A thundering roar rolled in to Ashburton on Friday ready to deliver a powerful message about ending domestic violence.
The White Ribbon Riders cruised into town as part of their South Island tour, stopping at a number of schools and events throughout the South Island over a nine-day period.
After stopping for lunch at the Holy Name Catholic Church Parish Centre, the riders visited St Joseph’s School.
A big focus of this year’s tour is promoting healthy masculinity, and South Island Ride leader Ken Mahon says if boys aren’t encouraged to show emotions such as sadness and anger in healthy ways, it can lead to bottling up of emotions, mental health challenges, aggression, and violence.
“These unspoken rules such as ‘boys don’t cry’ have a negative impact on our young men,” he said.
“It puts real pressure on boys to behave in certain ways.
“They suppress their emotions and their individuality and this can have a real effect on their mental health. It begins to create unhealthy attitudes that can affect how they treat their partners.”

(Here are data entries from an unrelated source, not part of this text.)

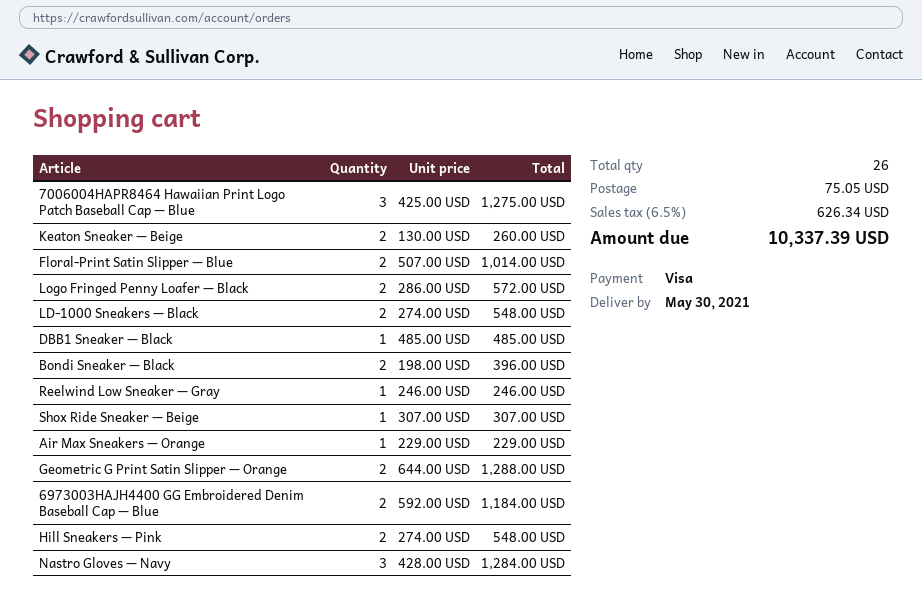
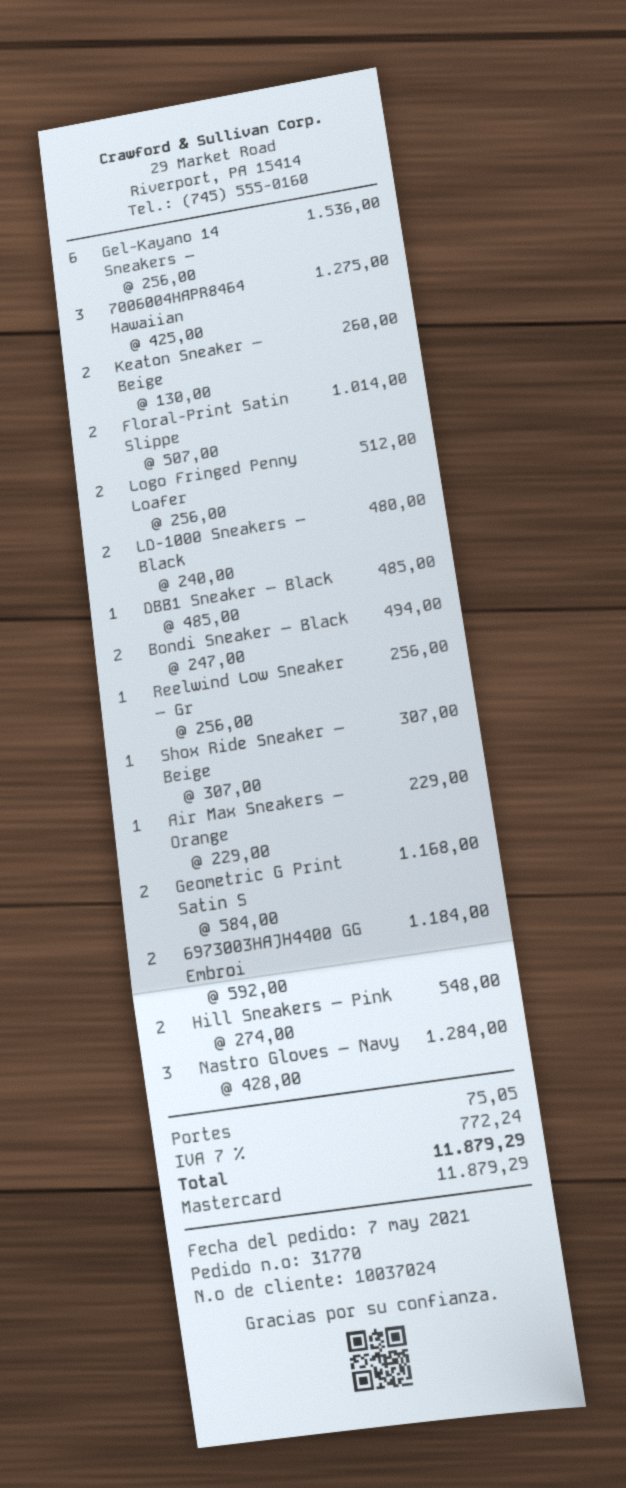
payment method: Visa -> Mastercard
Logo Fringed Penny Loafer — Black: 2 x 286.00 = 572.00 -> 2 x 256.00 = 512.00
LD-1000 Sneakers — Black: 2 x 274.00 = 548.00 -> 2 x 240.00 = 480.00
Bondi Sneaker — Black: 2 x 198.00 = 396.00 -> 2 x 247.00 = 494.00
Reelwind Low Sneaker — Gray: 1 x 246.00 = 246.00 -> 1 x 256.00 = 256.00
Geometric G Print Satin Slipper — Orange: 2 x 644.00 = 1288.00 -> 2 x 584.00 = 1168.00
Gel-Kayano 14 Sneakers —: none -> 6 x 256.00 = 1536.00
tax: 6.5% = 626.34 -> 7% = 772.24
total: 10337.39 -> 11879.29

The South Island Ride is now in its ninth year, having started in 2011.
Each year the riders send out a registration of interest to communities and build the ride around those towns that are keen to have them visit and promote their anti-violence messages.

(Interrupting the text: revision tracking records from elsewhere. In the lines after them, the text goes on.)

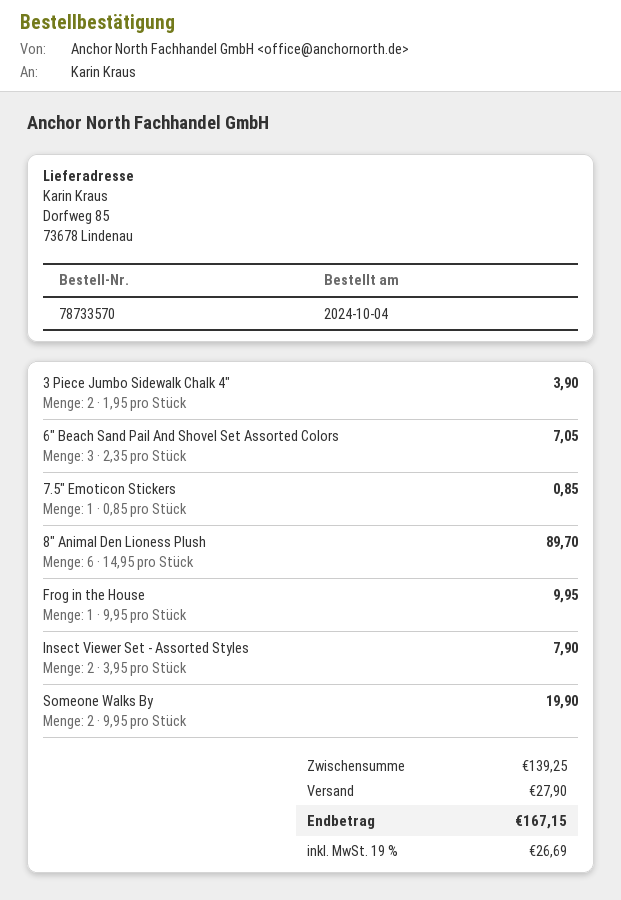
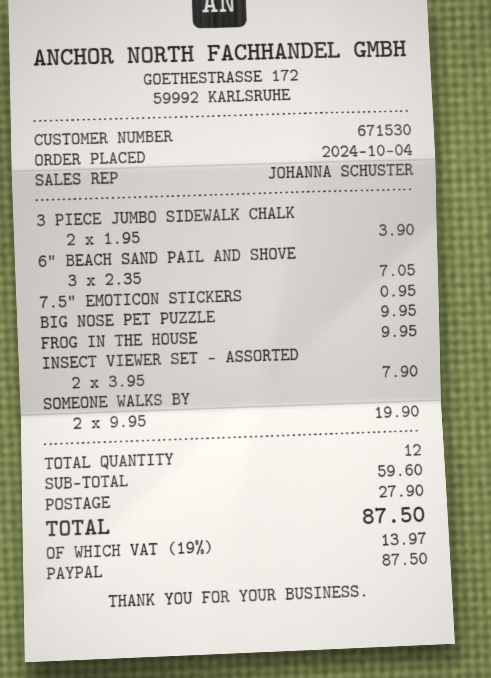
7.5" Emoticon Stickers: 1 x 0.85 = 0.85 -> 1 x 0.95 = 0.95
8" Animal Den Lioness Plush: 6 x 14.95 = 89.70 -> none
BIG NOSE PET PUZZLE: none -> 1 x 9.95 = 9.95
subtotal: 139.25 -> 59.60
tax: 19% = 26.69 -> 19% = 13.97
total: 167.15 -> 87.50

“We have a great team of riders with a range of skills.
“Some are great at talking to students, some can play the guitar and so far they’re all very proficient riders,” he said.

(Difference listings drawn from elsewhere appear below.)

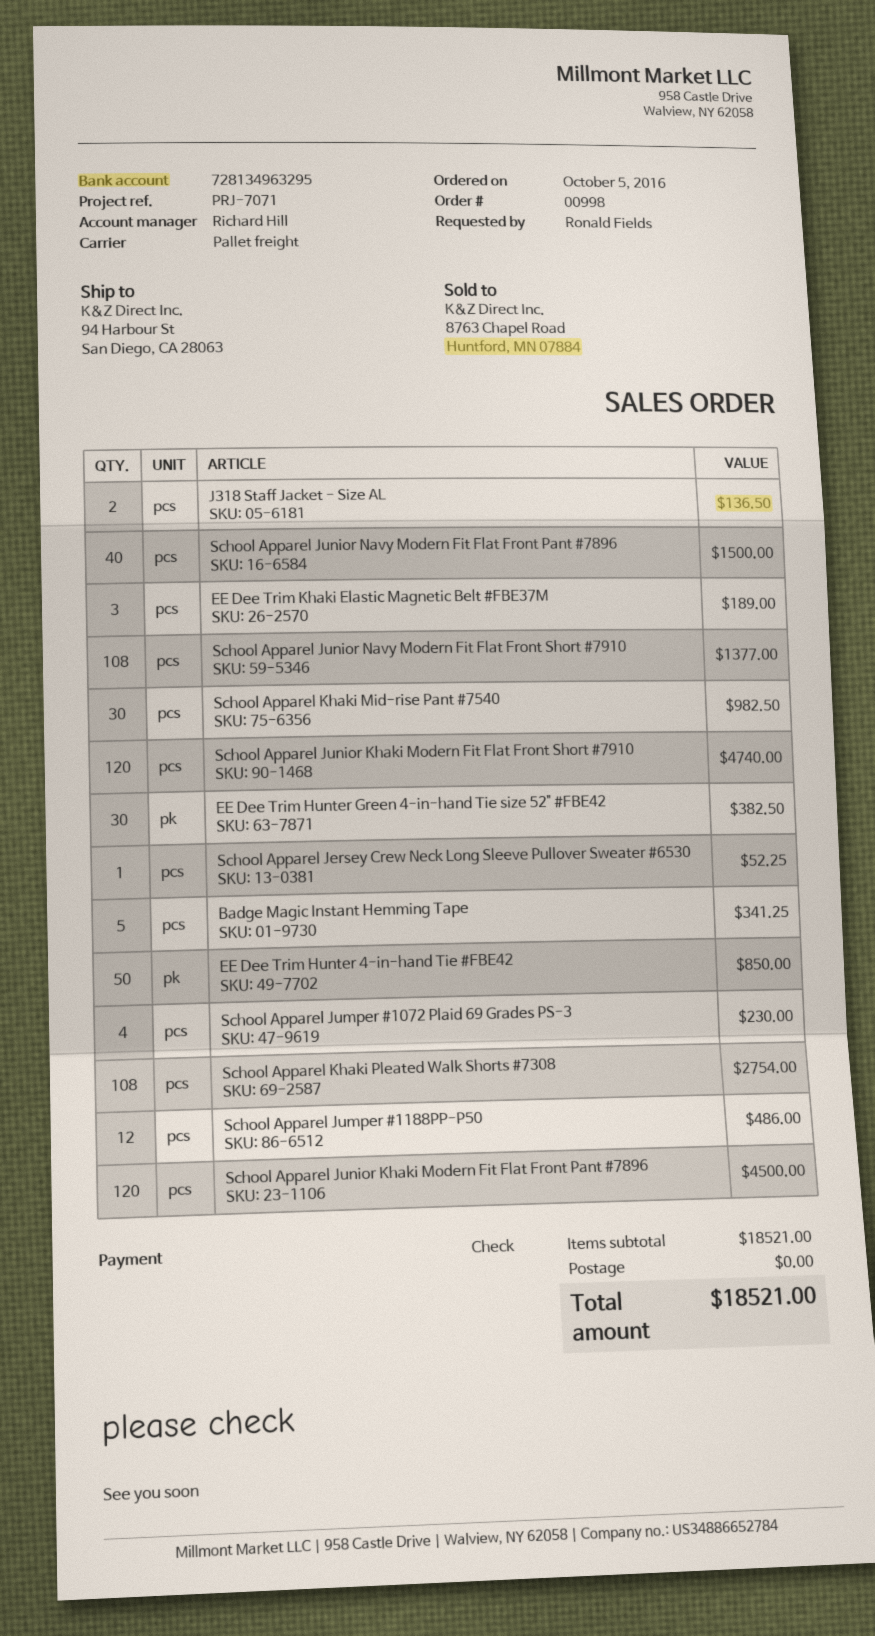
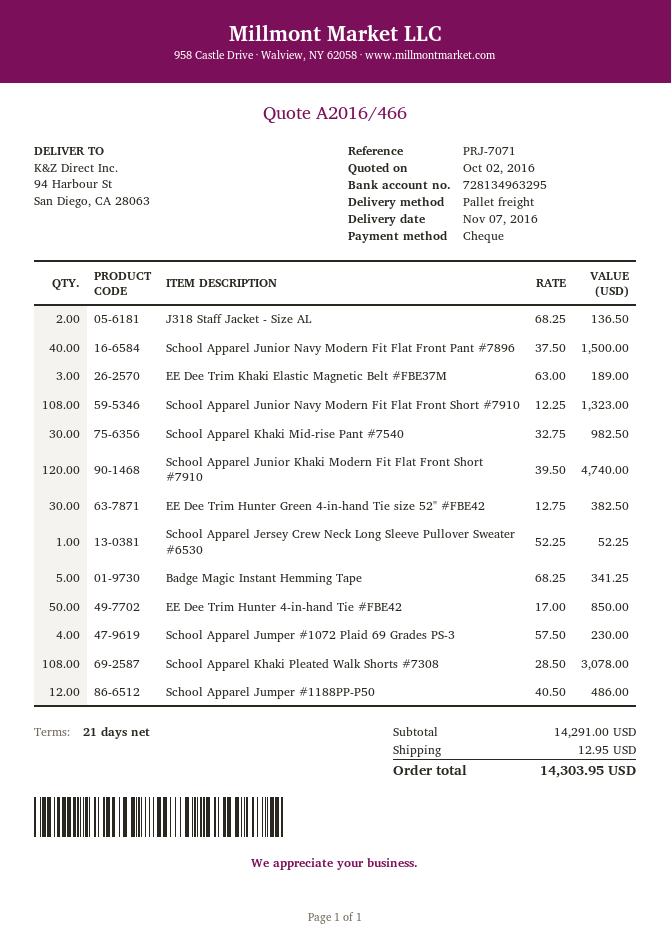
School Apparel Junior Navy Modern Fit Flat Front Short #7910: 108 for 1377.00 -> 108 for 1323.00
School Apparel Khaki Pleated Walk Shorts #7308: 108 for 2754.00 -> 108 for 3078.00
School Apparel Junior Khaki Modern Fit Flat Front Pant #7896: 120 for 4500.00 -> none
subtotal: 18521.00 -> 14291.00
shipping: 0.00 -> 12.95
total: 18521.00 -> 14303.95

Mahon says the key thing is that they are caring people who want to help reduce the terrible rates of violence in our communities.
“When 41 per cent of a front line (Police) officer’s time is spent dealing with family violence, you know we have a serious problem,” he said.
“This is the first year we are talking about the myths that we pass down to our children.
“The men I’ve talked to all responded to these messages.
“They’ve all heard these unspoken rules and experienced the negative impacts that occur when you believe you shouldn’t cry, or that you have to toughen up or be the man.”
Mahon says the message is to let both adults and our young men know, that being a man is about so much more than being tough.
It’s about being kind, empathetic and being confident in who you are, not feeling the pressure to be an outdated stereotype.
The riders attend a range of events each year from marches, community days, school visits, talks at Corrections, and this year the riders even get to meet the Prince of Wales and Duchess of Cornwall who has a particular interest in family violence.